大姐姐的手
大姐姐的手,是我童年里最温暖的印记。
她比我大八岁,小时候我总爱跟在她身后,像只小尾巴。她不嫌烦,常常蹲下来,用那双柔软又带着薄茧的手,轻轻捏捏我的脸蛋,再把一颗糖塞进我手心。那双手并不白皙,指节分明,掌心有几道浅浅的纹路,像是被岁月悄悄刻下的年轮。可在我眼里,那双手仿佛有魔力——能变出糖纸折的小鸟,能扎出最漂亮的蝴蝶结,还能在我摔跤时,稳稳托住我颤抖的膝盖。

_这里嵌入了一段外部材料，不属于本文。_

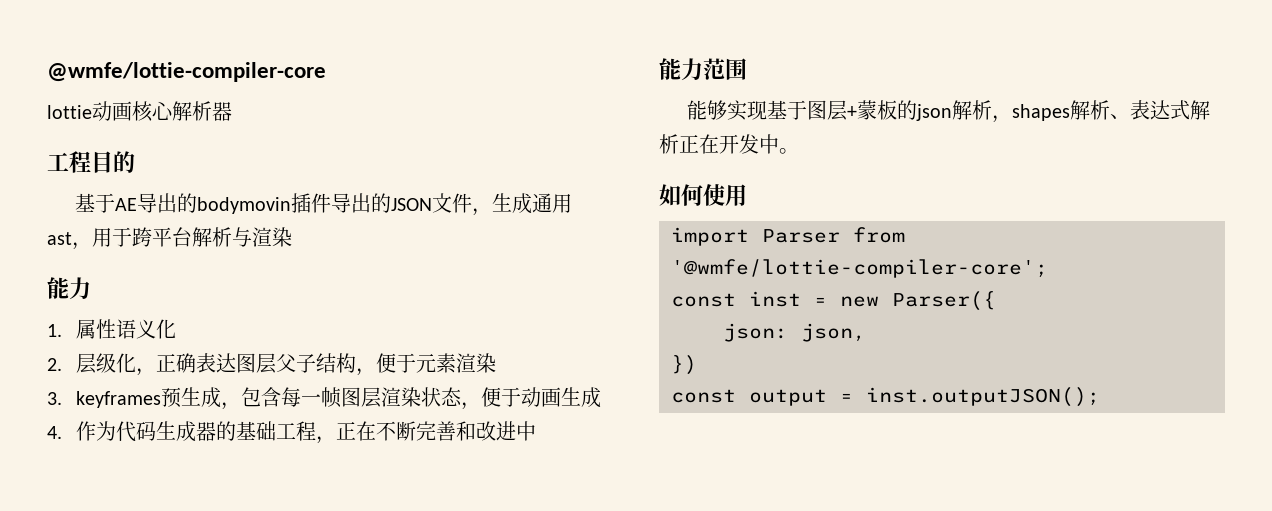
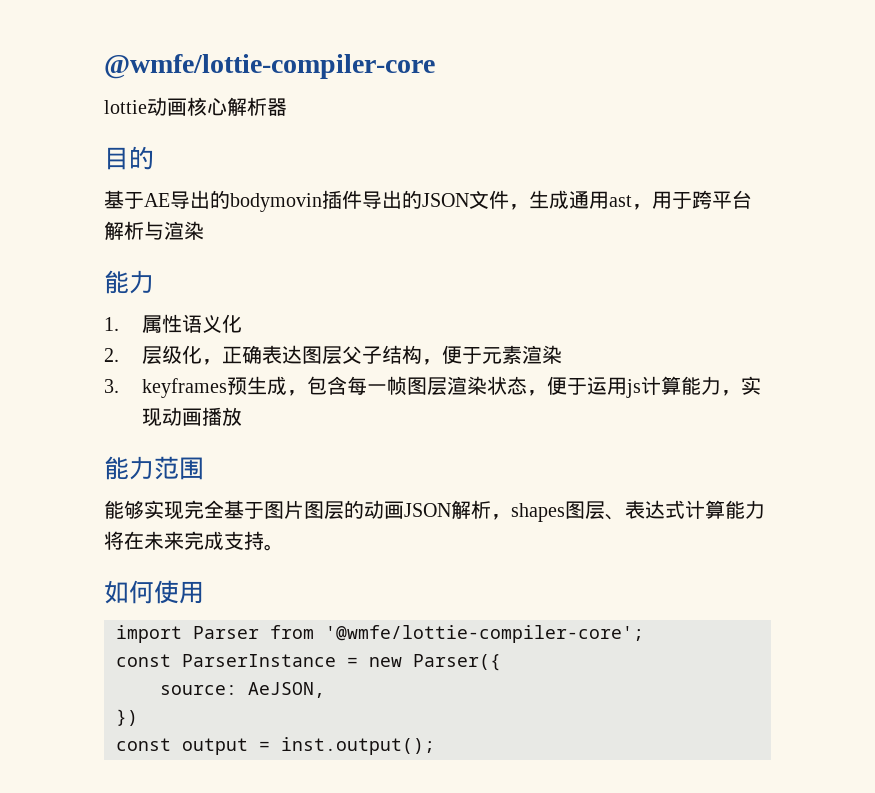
- 工程目的
+ 目的
- 3. keyframes预生成，包含每一帧图层渲染状态，便于动画生成
- 4.作为代码生成器的基础工程，正在不断完善和改进中
+ 3. keyframes预生成，包含每一帧图层渲染状态，便于运用js计算能力，实现动画播放
  能力范围
- 能够实现基于图层+蒙板的json解析，shapes解析、表达式解析正在开发中。
+ 能够实现完全基于图片图层的动画JSON解析，shapes图层、表达式计算能力将在未来完成支持。
- const inst = new Parser({
+ const ParserInstance = new Parser({
- json: json,
+ source: AeJSON,
- const output = inst.outputJSON();
+ const output = inst.output();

记得一个暴雨突至的傍晚,我放学没带伞,站在校门口发愁。雨帘密得看不见路,风卷着水汽扑在脸上。正着急时,一把蓝格子伞从雨幕中斜斜探出来,伞下是大姐姐湿了半边肩膀的身影。她二话不说把我拉进伞下,左手紧紧搂住我的肩膀,右手把伞整个倾向我这边。回家路上,我仰头看见她右肩的衣服深了一大片,雨水顺着她的发梢滴落,而她的手一直稳稳地护在我头顶。那晚我发烧,她整夜守在我床边,用凉毛巾一遍遍敷我的额头,手指轻柔地拨开我额前汗湿的碎发——那双手的温度,比药片更苦,却比蜜糖更暖。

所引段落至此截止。